The thought of dogs had her pondering the specifics of certain breeds again, and she was barely aware of Dante and Emma’s banter beside her until it was too late.

“Earth to Pao!” said Dante on her left, his hand inching dangerously close to a bag of Milk Duds, like he could tell she was silently breaking their no-algae agreement.

“You might have better luck with ‘Mars to Pao.’” Emma giggled on her right.

Pao let today’s gloopy green daydreams float away into the sherbet-colored sky and sat up to face her two friends, smiling in an I know I’m weird but you love me anyway, right? kind of way.

“What did I miss?” she asked.

“Best superhero weapons,” Emma said. “We were debating Captain America’s shield versus Thor’s hammer.”

“Ah, sorry,” Pao said. “But either way, you know I don’t like weapons that defy physics. It’s cheating.”

Emma smiled and shook her head, her freckles standing out against her pink cheeks, her hair sandy and glossy, hanging in two curtains on either side of her face. Beside her, Dante rolled his eyes and huffed, his black hair flopping into his eyes. He tossed it off his face with a flick of his head, a move he’d learned from the older boys on his soccer team, and Pao was feeling so magnanimous she didn’t even tease him for doing it.

“Not everything has to be scientifically accurate, Pao,” he said, making her regret her mercy. “It’s summer—can we just forget about school stuff for, like, three seconds?”

“We can’t afford to. The polar ice caps are melting, Dante,” Pao said witheringly. “Coral reefs are dying by the acre. The ozone—”

“Okay, okay, I get it,” he said. “All science, no fun.”

He saluted, and Pao, feeling bad for being a stick-in-the-mud, tossed a Cheeto at him and stuck out her tongue.

It feels like it’s always been the three of us, Pao thought as Dante ate the Cheeto and then Emma began trying to toss Skittles into his mouth.
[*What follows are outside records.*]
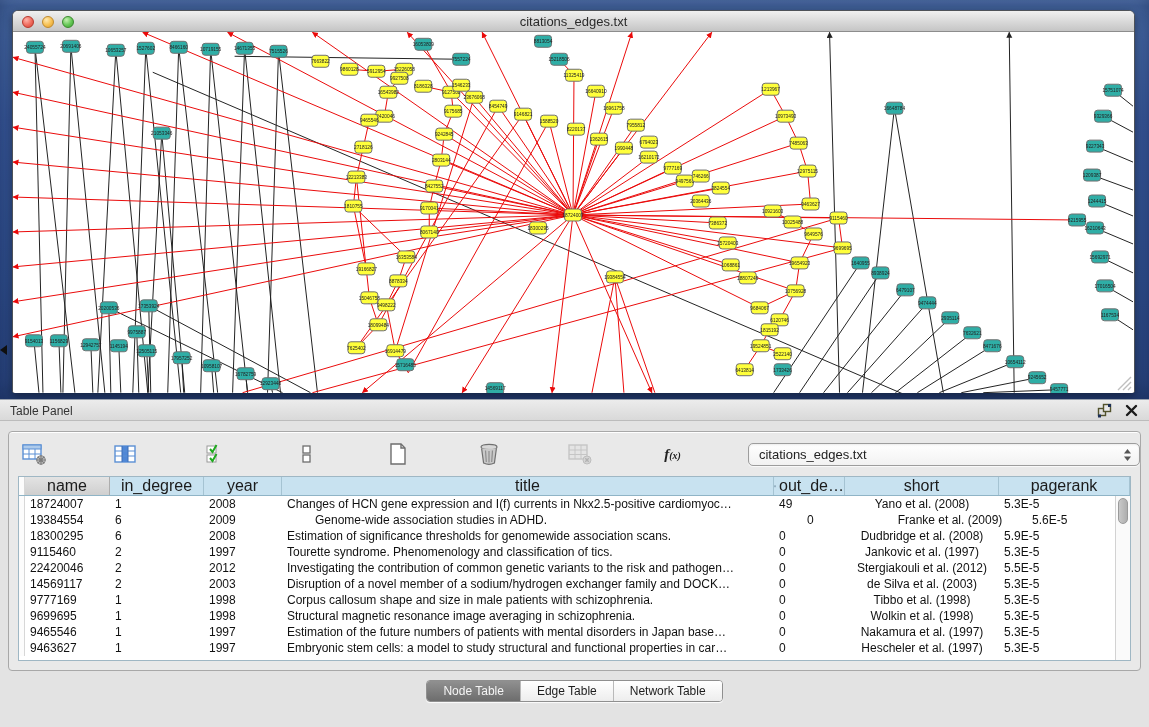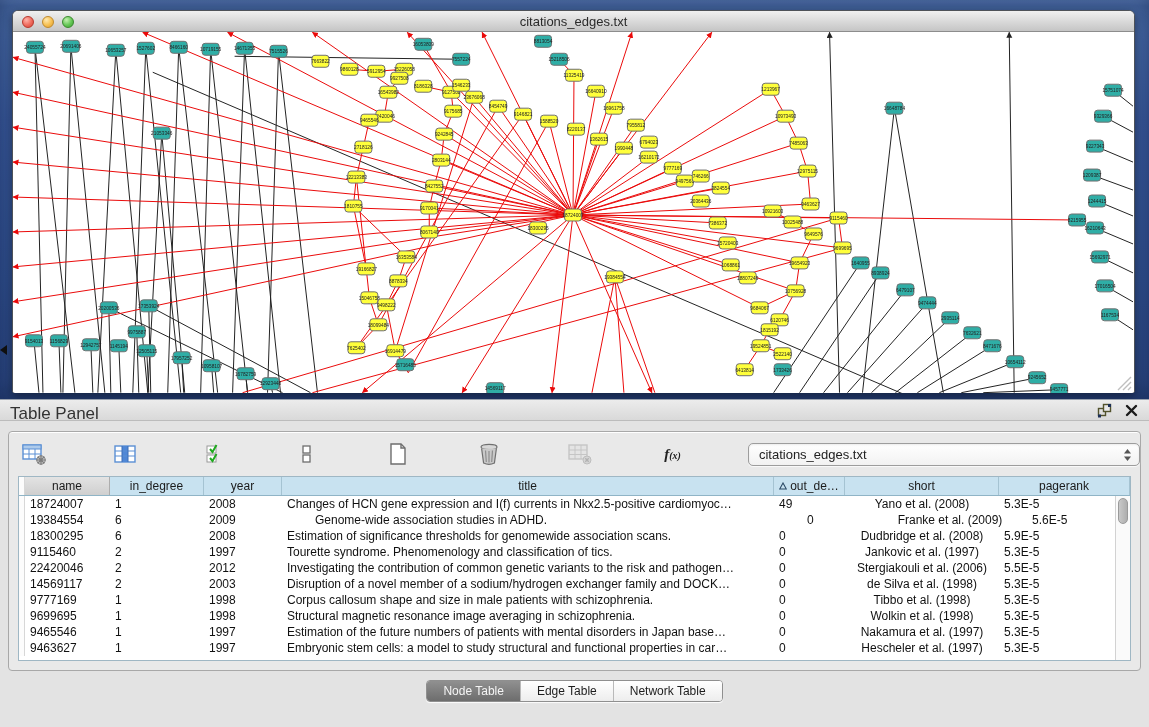"Table Panel" .panel-title { font-size: 17px -> 12px }
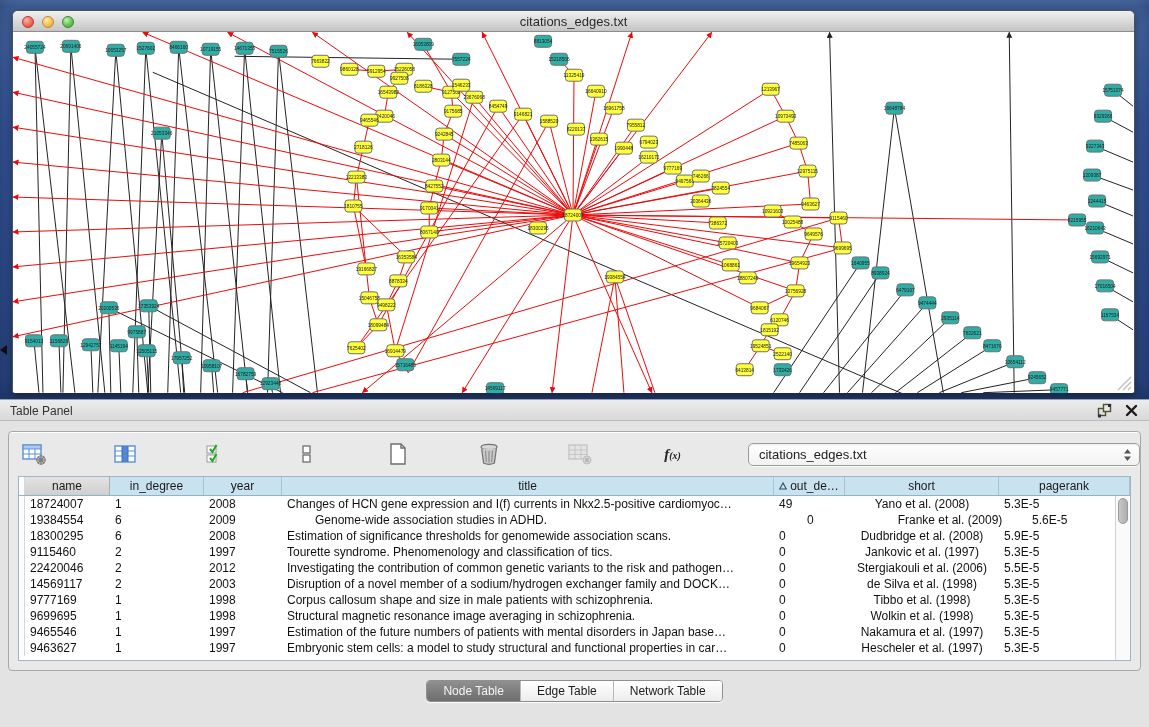"name" .th { font-size: 12px -> 16px }
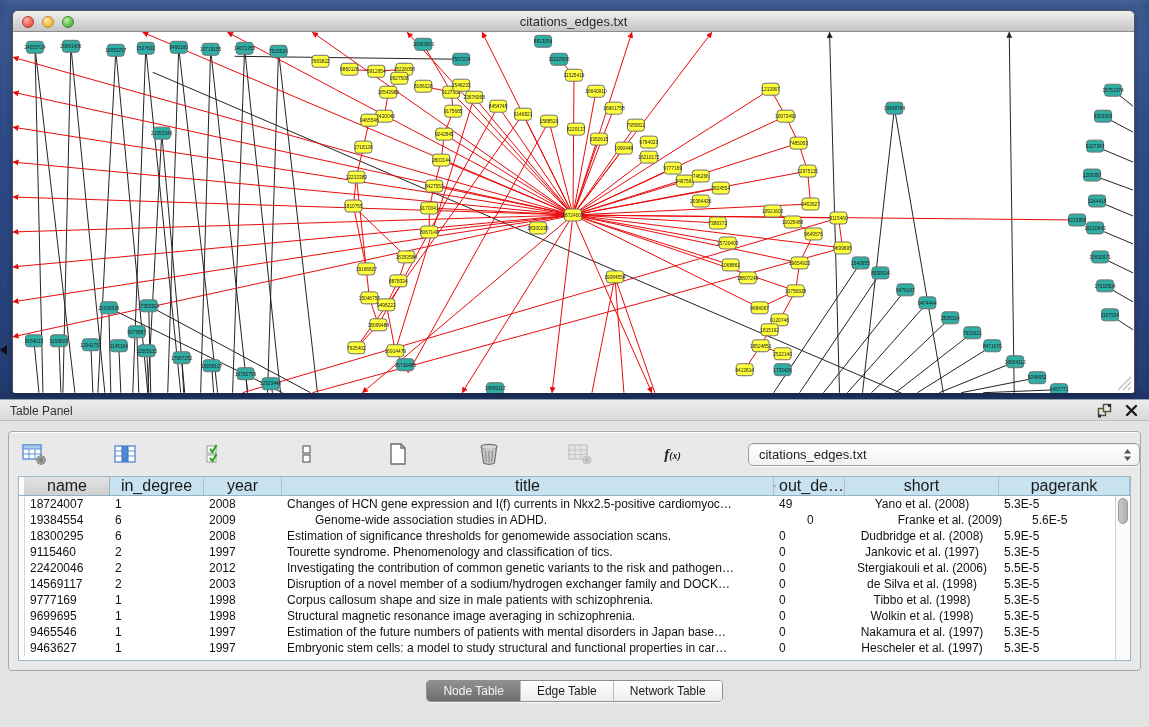"Stergiakouli et al. (2006)" div.td { text: 2006 -> 2012 }
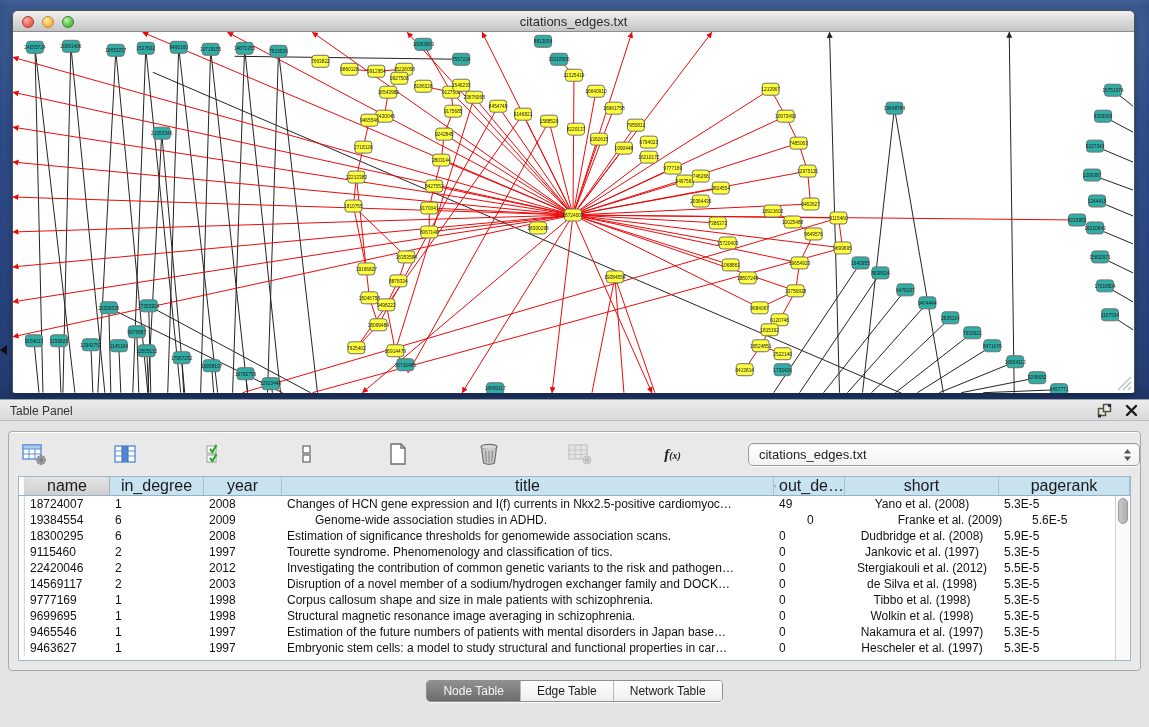"de Silva et al. (1998)" div.td { text: 1998 -> 2003 }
But it had been Dante and Pao first, long before Emma moved into town two years ago.

Dante had been Pao’s neighbor since they were four, when her dad (whom Pao barely remembered) had left for good and her mom had been forced to move them into a run-down apartment complex at the edge of the desert.

Aside from sporadic birthday cards from her father (never with money inside, and only sometimes on her actual birthday), it had been just Pao and her mom for the past eight years.

In the beginning, her mom had tried to put up a brave front, but on several occasions, Pao had spied her crying out on the patio. One time Dante’s abuela heard the sobbing, and she immediately insisted on having Pao and her mom over for dinner that night. And then the next night. And the next. Every evening for weeks Señora Mata had made rib-sticking feasts while Dante and Pao eyed each other warily across the shag-carpeted living room.